== Records for this task
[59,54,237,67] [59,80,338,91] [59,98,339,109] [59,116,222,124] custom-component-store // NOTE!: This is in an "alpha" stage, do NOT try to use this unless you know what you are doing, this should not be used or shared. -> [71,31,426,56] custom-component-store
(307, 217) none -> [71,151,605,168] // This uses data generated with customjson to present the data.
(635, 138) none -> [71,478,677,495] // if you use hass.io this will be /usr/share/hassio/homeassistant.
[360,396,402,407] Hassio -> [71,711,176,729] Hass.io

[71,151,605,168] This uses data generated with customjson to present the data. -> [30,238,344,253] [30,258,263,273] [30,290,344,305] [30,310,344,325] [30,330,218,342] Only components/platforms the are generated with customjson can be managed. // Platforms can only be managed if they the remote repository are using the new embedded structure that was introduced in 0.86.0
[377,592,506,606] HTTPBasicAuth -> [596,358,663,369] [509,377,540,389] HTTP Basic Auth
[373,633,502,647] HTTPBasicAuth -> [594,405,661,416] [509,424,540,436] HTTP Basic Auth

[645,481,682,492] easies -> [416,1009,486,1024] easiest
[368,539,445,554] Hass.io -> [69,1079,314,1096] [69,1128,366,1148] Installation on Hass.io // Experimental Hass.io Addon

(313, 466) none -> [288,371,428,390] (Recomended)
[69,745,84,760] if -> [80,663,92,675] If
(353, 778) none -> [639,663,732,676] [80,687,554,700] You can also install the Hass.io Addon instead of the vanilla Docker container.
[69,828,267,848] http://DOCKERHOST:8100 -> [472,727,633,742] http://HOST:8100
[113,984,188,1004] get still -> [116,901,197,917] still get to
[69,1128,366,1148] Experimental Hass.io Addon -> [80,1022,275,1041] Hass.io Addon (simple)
====
== Records for this task
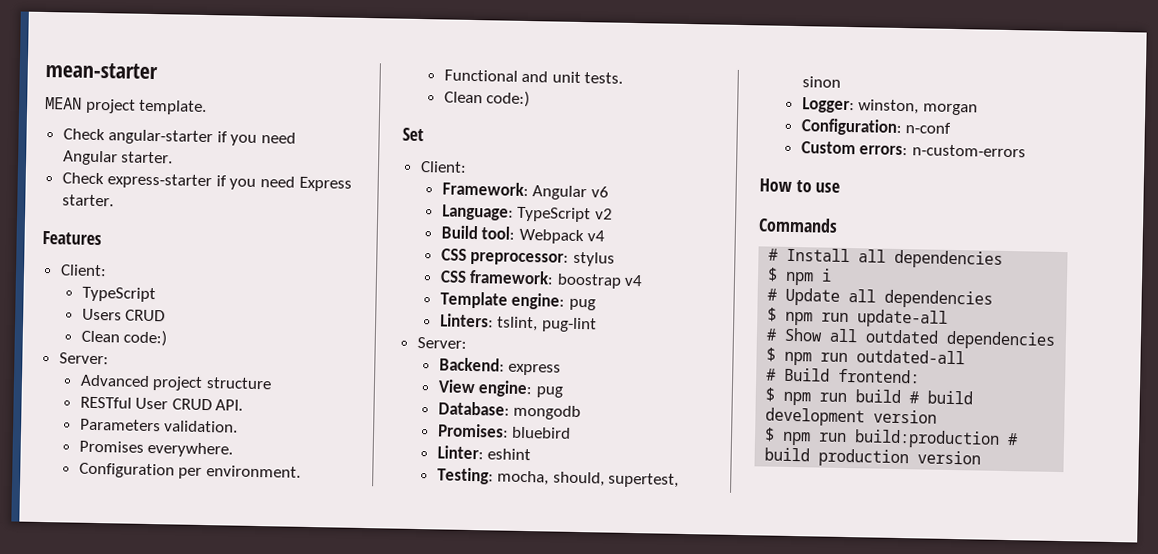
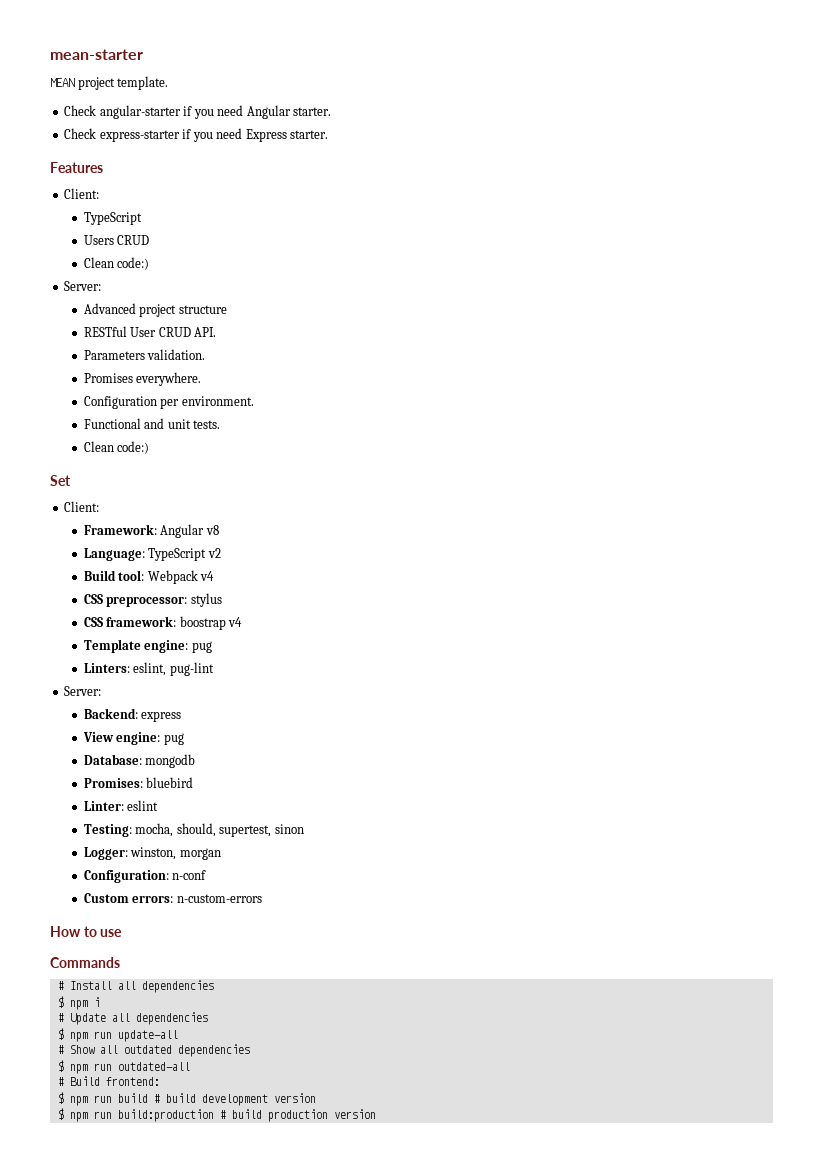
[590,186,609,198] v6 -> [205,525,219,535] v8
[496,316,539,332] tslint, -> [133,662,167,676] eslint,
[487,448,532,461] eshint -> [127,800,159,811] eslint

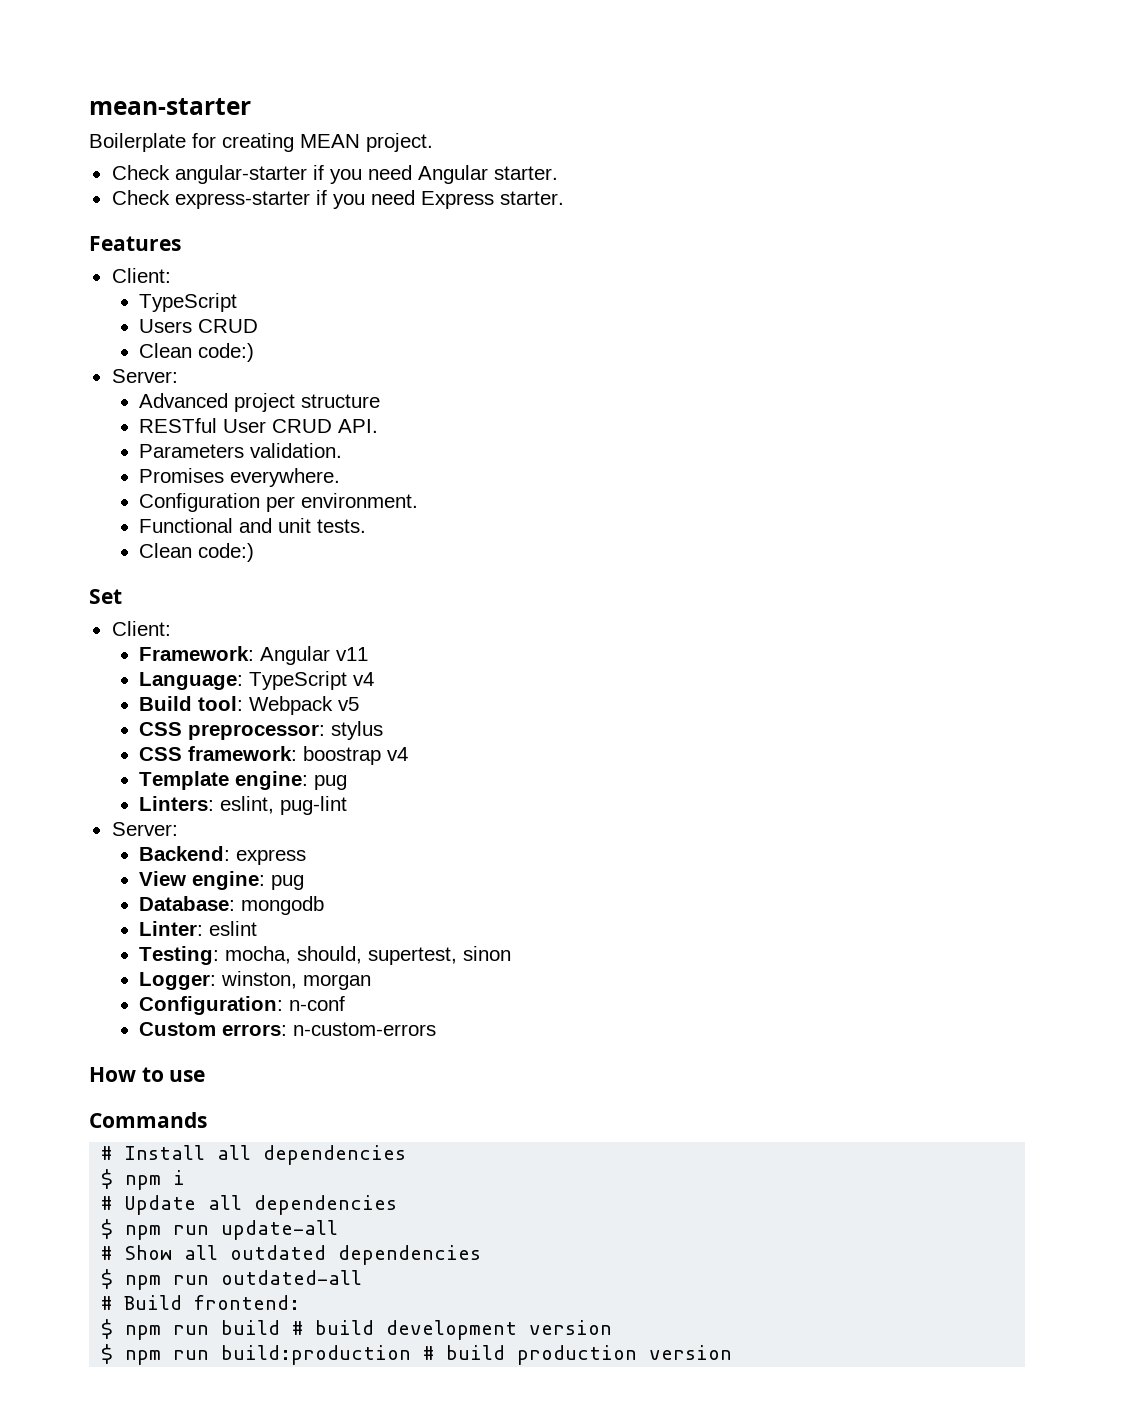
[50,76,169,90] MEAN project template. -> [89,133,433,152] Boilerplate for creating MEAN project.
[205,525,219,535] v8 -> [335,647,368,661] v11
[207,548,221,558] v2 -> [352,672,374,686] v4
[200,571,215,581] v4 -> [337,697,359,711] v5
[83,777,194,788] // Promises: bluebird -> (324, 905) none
====
» **Problem statement**: Take the stretch of lines above from the one containing "[71,151,605,168] This uses" through the one containing "[69,1128,366,1148] Experimental Hass.io" and repeat it exactly, adding no other line.

» **Completed exercise**:
[71,151,605,168] This uses data generated with customjson to present the data. -> [30,238,344,253] [30,258,263,273] [30,290,344,305] [30,310,344,325] [30,330,218,342] Only components/platforms the are generated with customjson can be managed. // Platforms can only be managed if they the remote repository are using the new embedded structure that was introduced in 0.86.0
[377,592,506,606] HTTPBasicAuth -> [596,358,663,369] [509,377,540,389] HTTP Basic Auth
[373,633,502,647] HTTPBasicAuth -> [594,405,661,416] [509,424,540,436] HTTP Basic Auth

[645,481,682,492] easies -> [416,1009,486,1024] easiest
[368,539,445,554] Hass.io -> [69,1079,314,1096] [69,1128,366,1148] Installation on Hass.io // Experimental Hass.io Addon

(313, 466) none -> [288,371,428,390] (Recomended)
[69,745,84,760] if -> [80,663,92,675] If
(353, 778) none -> [639,663,732,676] [80,687,554,700] You can also install the Hass.io Addon instead of the vanilla Docker container.
[69,828,267,848] http://DOCKERHOST:8100 -> [472,727,633,742] http://HOST:8100
[113,984,188,1004] get still -> [116,901,197,917] still get to
[69,1128,366,1148] Experimental Hass.io Addon -> [80,1022,275,1041] Hass.io Addon (simple)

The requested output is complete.